Пока в клуб заваливались представители лейбла, мы тусили с Игги в крошечной гримерке за сценой, курили сигареты и слушали истории его прославленной карьеры. Этот безумец вспоминал концерты, на которых он обмазывал свое тело арахисовым маслом, резал себя осколками стекла, и раздевался перед публикой, причем все это он рассказывал как доброжелательный, душевный, простой в общении джентльмен. Еще более странной ситуации трудно придумать! Он очень расположил нас к себе, и скоро мы занервничали, предвкушая грядущее выступление. Периодически в дверь мог кто-то постучать, и работник лейбла интересовался: «Может что-то желаете?». Мы со Скиитером быстро сообразили, что эти люди приняли нас за реальных музыкантов группы Игги! Поэтому совершенно не стесняясь мы начали соображать, как можно еще воспользоваться нереальным для нас положением. «Пачку сигарет можно?». Готово. «А ящик пива?». Получите. «А целый блок сигрет?». Запросто. И потом меня как током пробило: «Так вот как живут настоящие звезды!». Не надо спать в промерзлом микроавтобусе в компании других четырех парней, зажатыми как сардины в спальных мешках на фанерном полу, рассчитывая как бы потратить посуточные 7,50 баксов на лепешки Taco Bell и траву дерьмового качества. Не нужно возвращаться домой и умолять взять обратно на обычную работу, всякий раз по окончании турне, терпеливо ожидания очередного вызволения из после школьной реальности. Не нужно ждать в забитых мусором переулках шанса прорваться к воображаемой славе.

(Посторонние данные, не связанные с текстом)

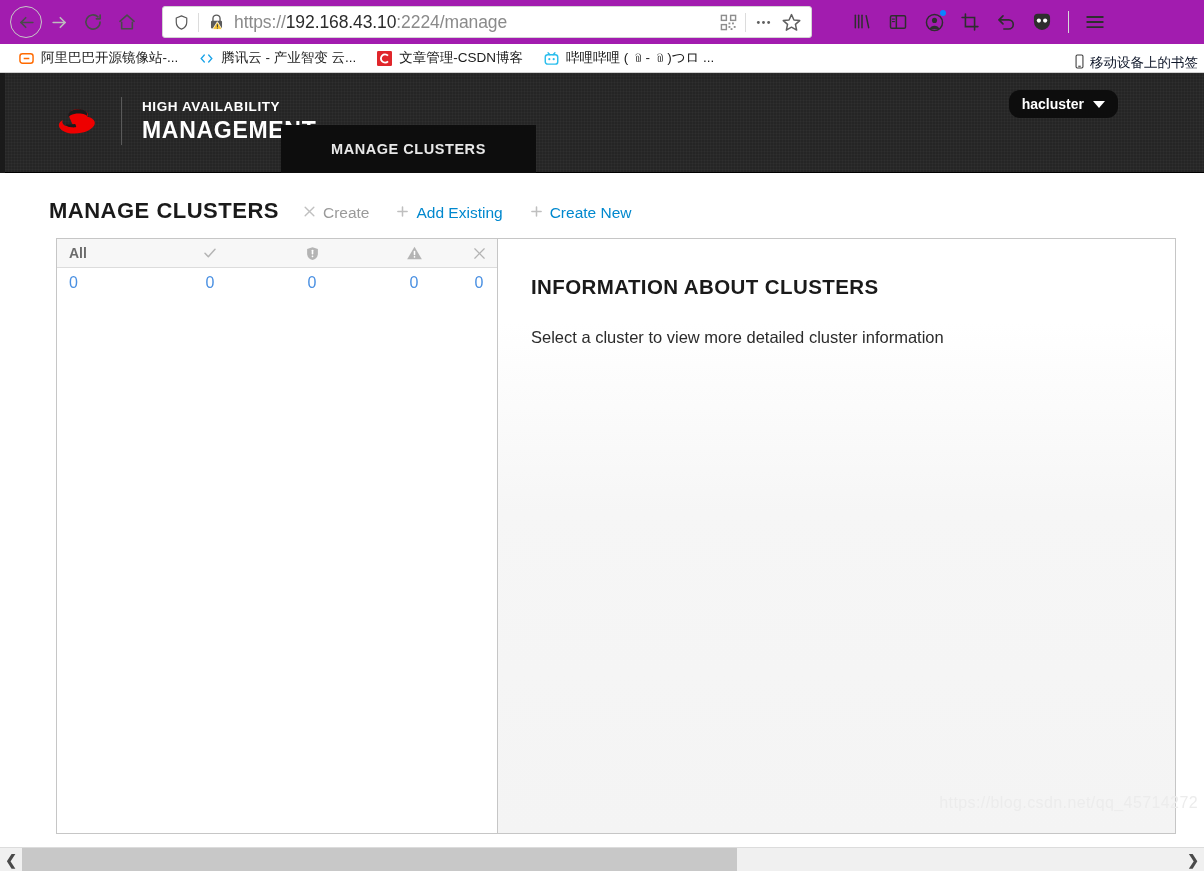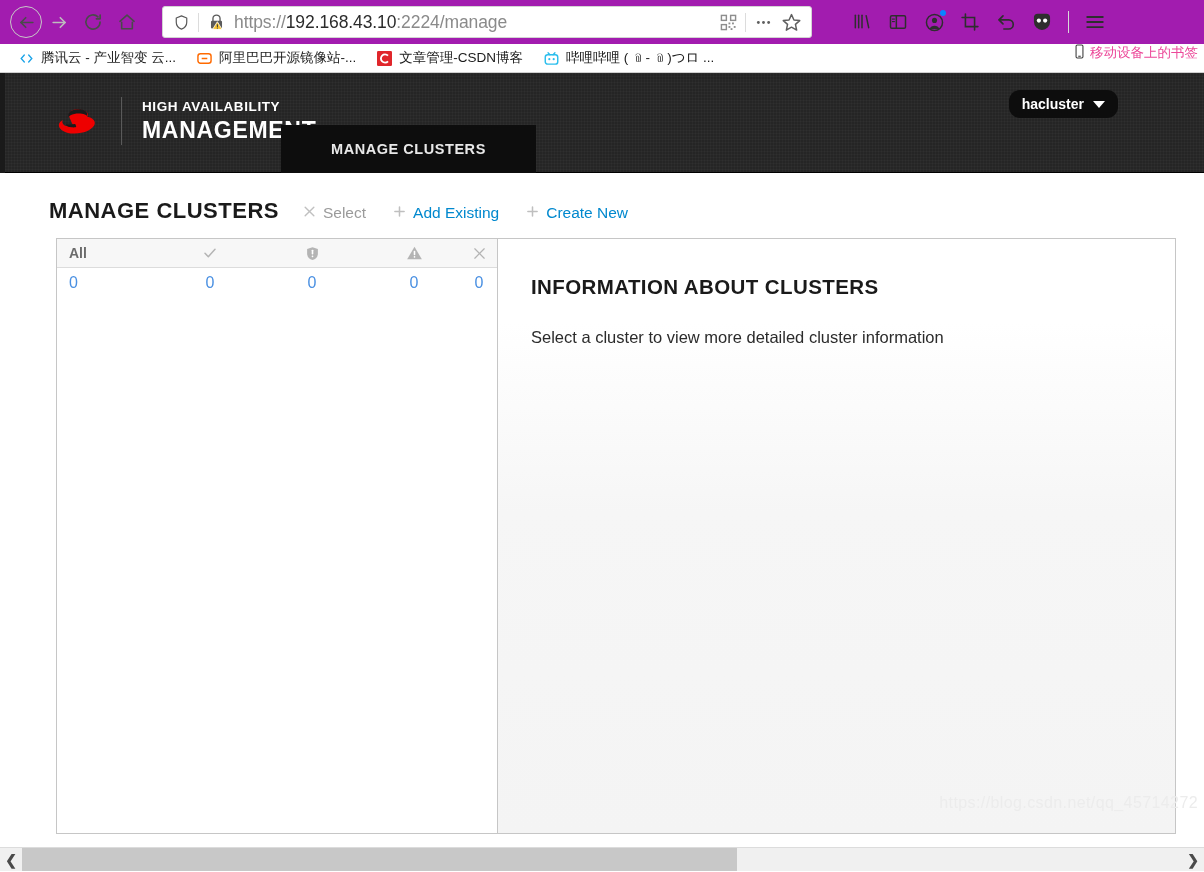"腾讯云 - 产业智变 云..." div.bm { order: before "阿里巴巴开源镜像站-..." -> after "阿里巴巴开源镜像站-..." }
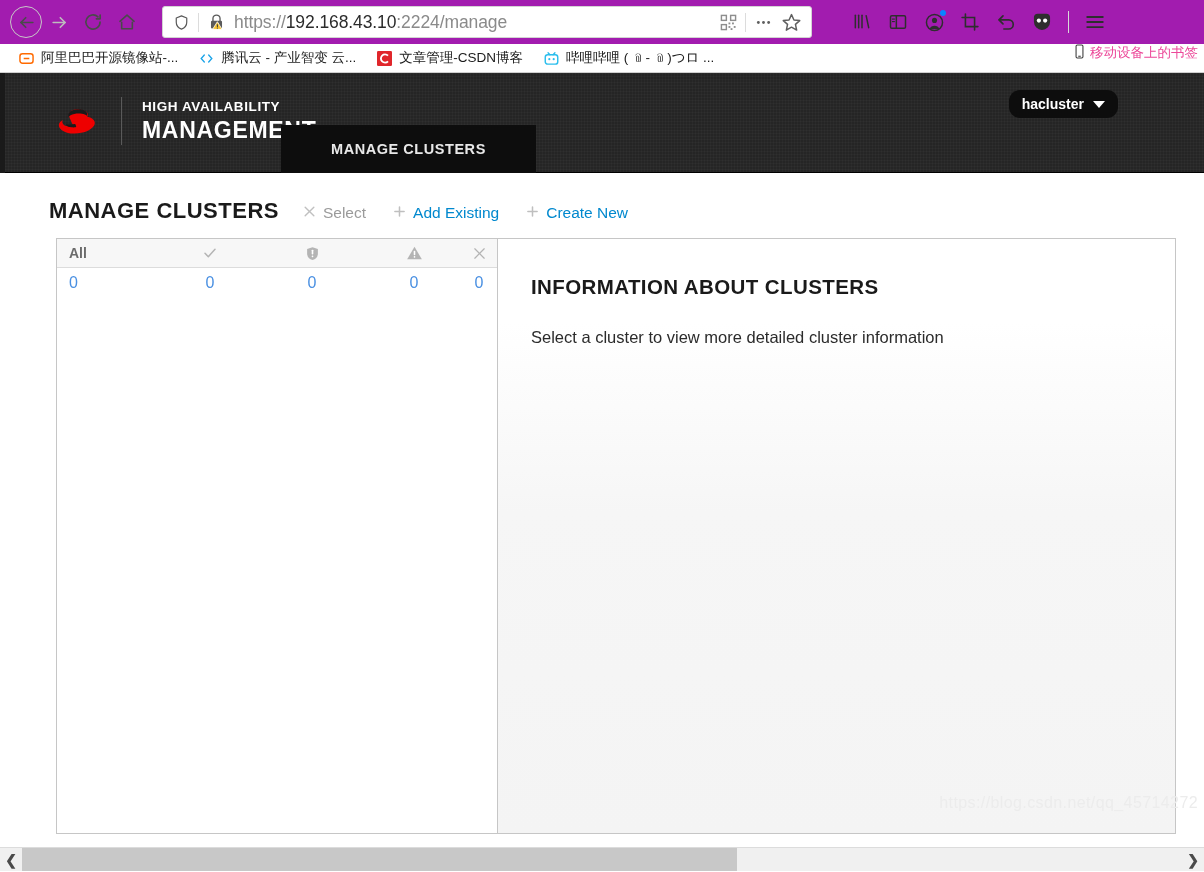"移动设备上的书签" #bm-mobile { align-items: flex-start -> flex-end; color: #ec4899 -> #0f172a }
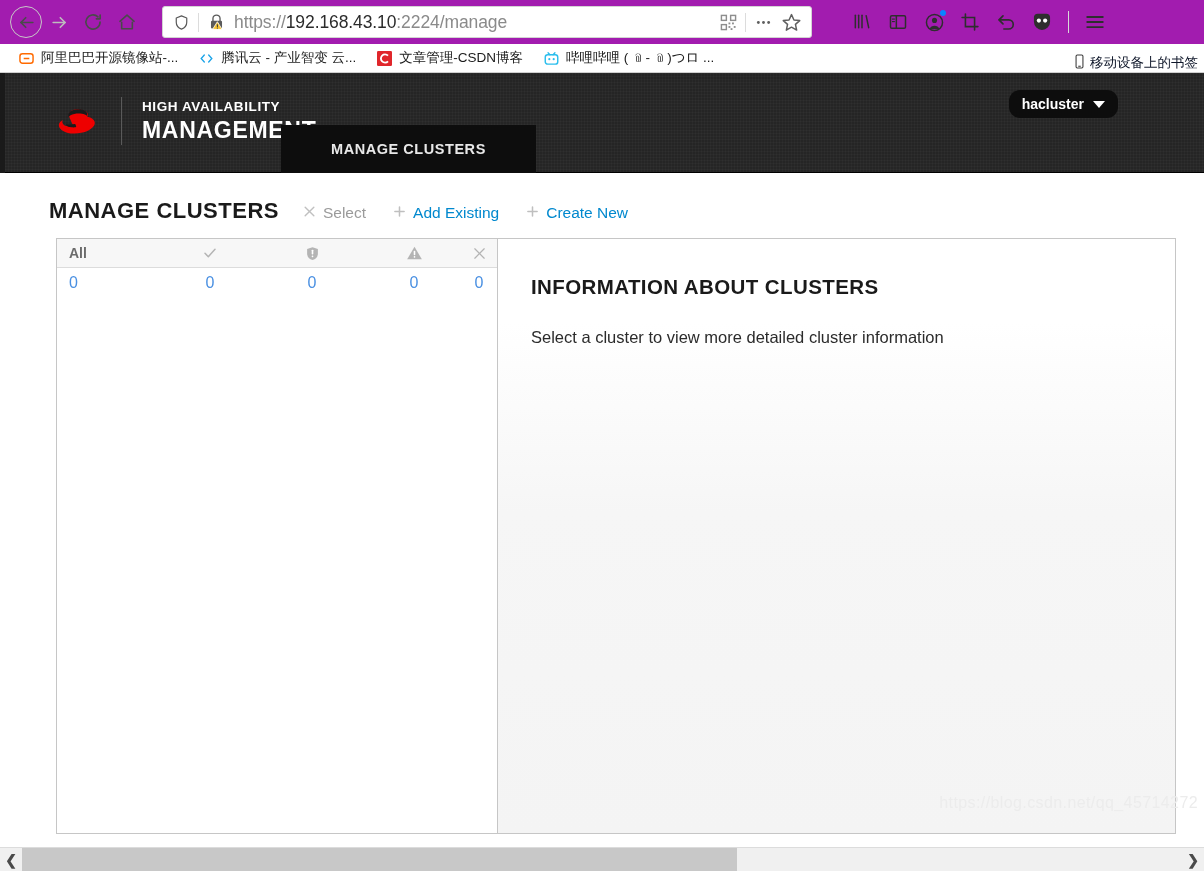"Select" span { text: Select -> Create }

Я понимал, что ощущение успеха вещь ускользающая, поэтому вместо того, чтобы попробовать на вкус, я хлебнул этого успеха по-полной.
Мы поднялись на сцену и нас приветствовали аплодисментами, которые я никогда в жизни не слышал: аплодисментами соизмеримыми со статусом Игги Попа. «Ебена мать!», проорал он в микрофон, когда мы грохнули первую песню, «1969», и толпа слетела с катушек. Доброжелательней, простой мужик и джентльмен куда-то испарился, тот самый, с которым я подружился за кулисами, он мгновенно превратился в панка Игги, которого знали и любили фанаты по всему миру. Отжигая от песни к песне, я не мог опомниться и осознать всю крутость и простоту невероятного выверта судьбы, поэтому с опущенной головой я подчинился моменту и лупасил по большой ударной установке желтого цвета, да так, словно это мой последний вечер на земле. Периодически я поглядывал через свои сальные волосы на точеную, согбенную фигуру, вышагивающую по сцене, ну прямо как на классических одномерных фотографиях и видео, пересмотренных бессчётное число раз. Только сейчас Игги отжигал в трехмерном измерении, убеждая меня в том, что все происходит на самом деле, и что я не один такой. Через несколько минут все закончилось, слишком быстро, прихватив халявные сигареты и пивас, мы поблагодарили Игги и разошлись. В конечном итоге я «прославился», пускай всего лишь на один вечер, и это случилось именно так, как я об этом всегда мечтал. Слишком хорошо, чтобы в это поверить. Поэтому, нисколечко не разочаровавшись, я оценил то, что со мной произошло. Как нечто не реальное, если не считать, что потом я вновь окажусь в нужном месте и в нужное время. Каковы были шансы на продолжение?»